🤖 AI Summary
To address the practical deployment challenges of model interpretation methods—namely, high query overhead and strong model dependency—this paper proposes a model-agnostic, end-to-end differentiable attribution framework. Methodologically, it reformulates explanation generation as a policy learning problem, representing attributions via a learnable probability distribution and optimizing inference efficiency through policy gradient methods. Crucially, the approach requires neither access to model internals nor gradients, nor does it rely on extensive forward queries. Evaluated on image and text classification tasks, it achieves over 97% faster inference and reduces memory consumption by 70%, while preserving high fidelity and cross-model generalizability. These results demonstrate a significant breakthrough in resolving the long-standing trade-off between computational efficiency and methodological generality in attribution-based explanation.
📝 Abstract
The challenge of delivering efficient explanations is a critical barrier that prevents the adoption of model explanations in real-world applications. Existing approaches often depend on extensive model queries for sample-level explanations or rely on expert's knowledge of specific model structures that trade general applicability for efficiency. To address these limitations, this paper introduces a novel framework Fast Explanation (FEX) that represents attribution-based explanations via probability distributions, which are optimized by leveraging the policy gradient method.
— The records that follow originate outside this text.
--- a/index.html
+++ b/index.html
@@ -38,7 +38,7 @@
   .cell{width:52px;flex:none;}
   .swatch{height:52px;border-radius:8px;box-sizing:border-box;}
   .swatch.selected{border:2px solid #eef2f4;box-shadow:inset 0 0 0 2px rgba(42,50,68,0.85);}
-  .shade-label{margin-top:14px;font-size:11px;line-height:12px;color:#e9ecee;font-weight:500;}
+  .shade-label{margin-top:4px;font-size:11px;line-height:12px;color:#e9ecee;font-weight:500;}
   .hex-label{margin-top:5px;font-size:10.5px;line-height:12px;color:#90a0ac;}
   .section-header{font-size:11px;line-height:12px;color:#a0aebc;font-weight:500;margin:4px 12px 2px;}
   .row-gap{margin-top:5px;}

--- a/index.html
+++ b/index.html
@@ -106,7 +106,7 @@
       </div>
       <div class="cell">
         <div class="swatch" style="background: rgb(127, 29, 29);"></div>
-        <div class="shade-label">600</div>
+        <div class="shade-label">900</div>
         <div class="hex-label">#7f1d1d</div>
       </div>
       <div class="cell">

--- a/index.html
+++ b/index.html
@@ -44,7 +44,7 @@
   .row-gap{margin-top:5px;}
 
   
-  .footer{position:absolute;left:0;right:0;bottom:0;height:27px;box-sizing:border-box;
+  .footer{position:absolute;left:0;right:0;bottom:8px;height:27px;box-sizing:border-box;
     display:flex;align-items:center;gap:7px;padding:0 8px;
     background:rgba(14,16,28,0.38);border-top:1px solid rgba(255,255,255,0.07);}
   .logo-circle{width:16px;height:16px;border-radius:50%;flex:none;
The proposed framework offers a robust, scalable solution for real-time, large-scale model explanations, bridging the gap between efficiency and applicability. We validate our framework on image and text classification tasks and the experiments demonstrate that our method reduces inference time by over 97% and memory usage by 70% compared to traditional model-agnostic approaches while maintaining high-quality explanations and broad applicability.